Not only would fracking ruin our glorious countryside but it would increase our carbon emissions.
So it’s hats off to Charlotte Farrell and the Green Party (Telegraph 29/8/13), for opposing it and it’s a great pity that the other political parties are not taking a stand.
Well done to the Denys Edwards Players
I, like your critic, Paul Tyree (Telegraph August 16) had the good fortune to get tickets to see Denys Edwards Players production of ‘Carries War’ at the Crucible Studio (13-17 August).
As Paul Tyree said in his piece, this was a most remarkable, and professional production. The standard was exceptionally high and the performances by the young evacuees was stunning.
It was also interesting to note that several of the young cast had been members of the former Abbeydale Picture House Youth Theatre. What a wonderful legacy that organisation has given to youth drama, and what a great shame that the city could not support the project.
But none the less, well done to D.E.P and let’s see more of your excellent support for Youth Theatres.
Just moving trade from place to place
Why is there now such a difference between licensing decisions and planning policy?
Planning officers seem to have struck a good balance between nightlife and residential amenity by restraining the proliferation of pubs and restaurants along Ecclesall Road and controlling late night opening hours. By contrast, councillors responsible for licensing decisions are doing all they can to allow late night drinking close to housing.

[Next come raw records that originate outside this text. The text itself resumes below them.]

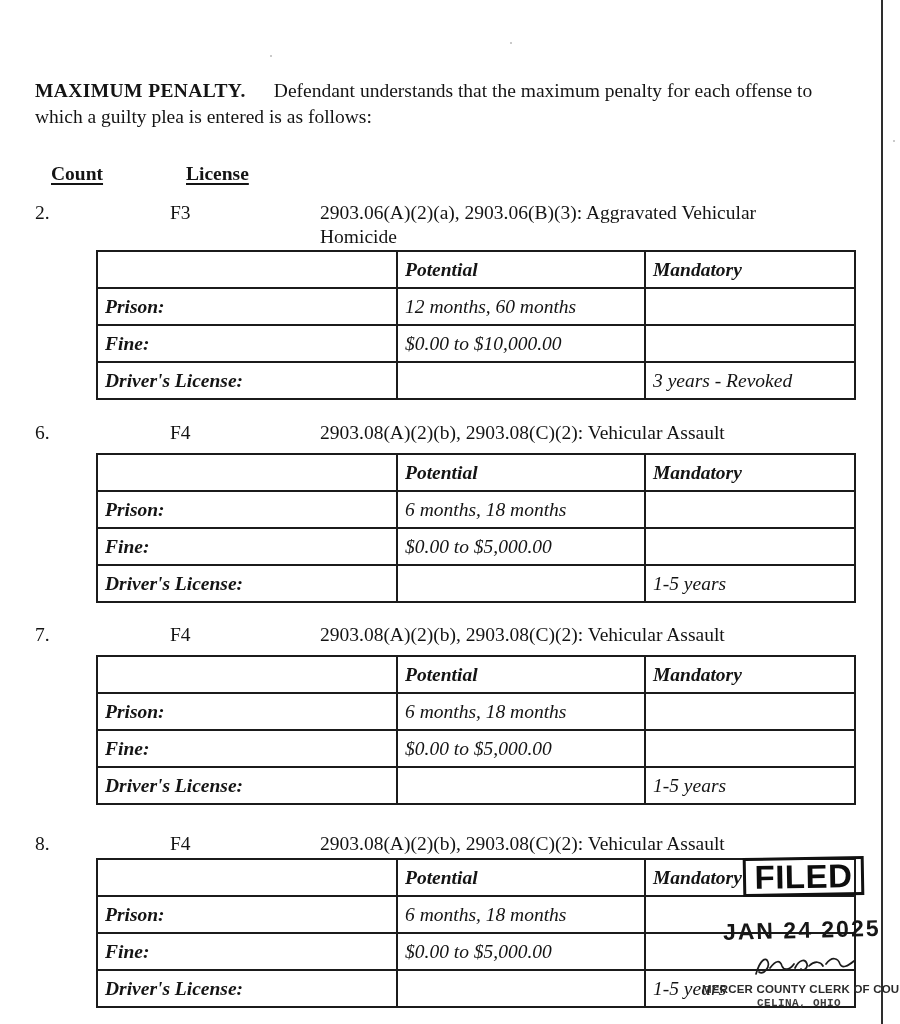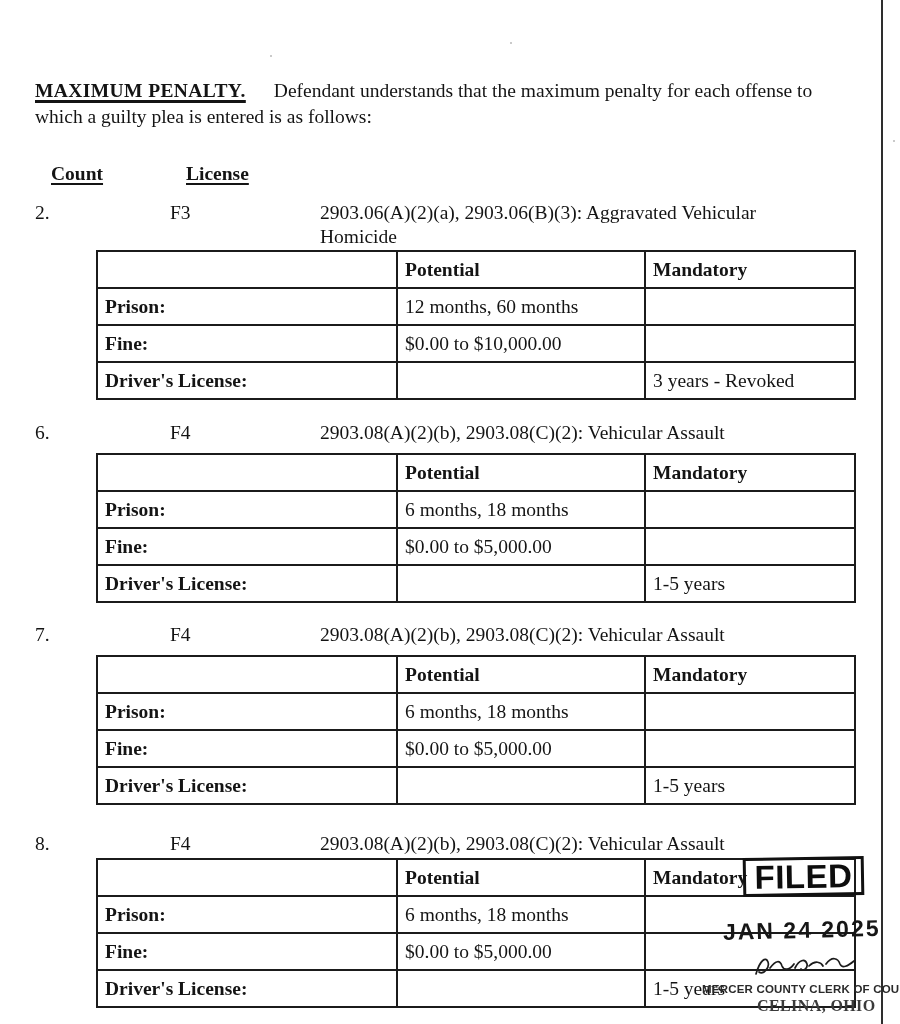--- a/index.html
+++ b/index.html
@@ -11,21 +11,21 @@
     position:relative;
     overflow:hidden;
   }
   .page { position:absolute; inset:0; background:#fff; }
 
   
   .scan-line { position:absolute; left:881px; top:0; width:2px; height:1024px; background:#2e2e2e; }
   .speck { position:absolute; background:#b8b8b8; width:2px; height:2px; border-radius:50%; }
 
   .heading { position:absolute; left:35px; top:78px; width:800px; font-size:19.5px; line-height:26px; }
-  .heading .title { font-weight:bold; text-decoration:underline; text-decoration-thickness:2.5px; text-underline-offset:3px; letter-spacing:0.4px; }
+  .heading .title { font-weight:bold; text-decoration-thickness:2.5px; text-underline-offset:3px; letter-spacing:0.4px; }
   .heading .tab-gap { display:inline-block; width:28px; }
 
   .col-headers { position:absolute; top:163px; left:0; width:900px; height:26px; font-size:19.5px; font-weight:bold; }
   .col-headers span { position:absolute; top:0; text-decoration:underline; text-decoration-thickness:2px; text-underline-offset:3px;margin-left:16px; }
   .ch-count { left:35px; }
   .ch-degree { left:170px; }
   .ch-charges { left:322px; }
 
   .count-row { position:absolute; left:0; width:900px; font-size:19.5px; line-height:24px; }
   .count-row .c-num { position:absolute; left:35px; top:0; }
@@ -37,20 +37,21 @@
     border-collapse:collapse; table-layout:fixed;
     font-size:19.5px;
   }
   table.penalty-table td {
     border:2px solid #1b1b1b;
     height:37px;
     padding:0 7px;
     vertical-align:middle;
     overflow:visible;
     white-space:nowrap;
+    font-style:italic;
   }
   td.c1 { width:300px; font-weight:bold; }
   td.c2 { width:248px; }
   td.c3 { width:210px; }
   td.hdr { font-weight:bold; }
 
   .t1 { top:250px; } .t2 { top:453px; } .t3 { top:655px; } .t4 { top:858px; }
   .r2 { top:201px; } .r6 { top:421px; } .r7 { top:623px; } .r8 { top:832px; }
 
   
@@ -71,22 +72,22 @@
   }
   .clerk-sig { position:absolute; left:748px; top:952px; width:112px; height:30px; }
   .clerk-line1 {
     position:absolute; left:702px; top:983px;
     font-family:"Liberation Sans", sans-serif;
     font-weight:bold; font-size:11.5px; letter-spacing:0.2px;
     color:#2a2a2a; white-space:nowrap;
   }
   .clerk-line2 {
     position:absolute; left:757px; top:997px;
-    font-family:Liberation Serif, serif;
-    font-weight:bold; font-size:16px; letter-spacing:0.4px;
+    font-family:Liberation Mono, monospace;
+    font-weight:bold; font-size:11px; letter-spacing:0.4px;
     color:#3a3a3a; white-space:nowrap;
   }
 </style>
 </head>
 <body>
 
 <div class="page">
 
   <div class="scan-line"></div>
   <div class="speck" style="left:270px;top:55px;"></div>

In June the decision was taken to allow a new club on 1-3 Dover Road to open to 1am every night of the week.
Now the licensing committee seems keen to push through plans for a new licensed bar on Ecclesall Road with a license until 11.30pm in the face of resident concerns and planning policy (Telegraph last week).
At least the planners are taking residents into account. Licensing seems to be swayed by dubious arguments about economic viability. By and large a new bar simply moves trade from one part of the city to another.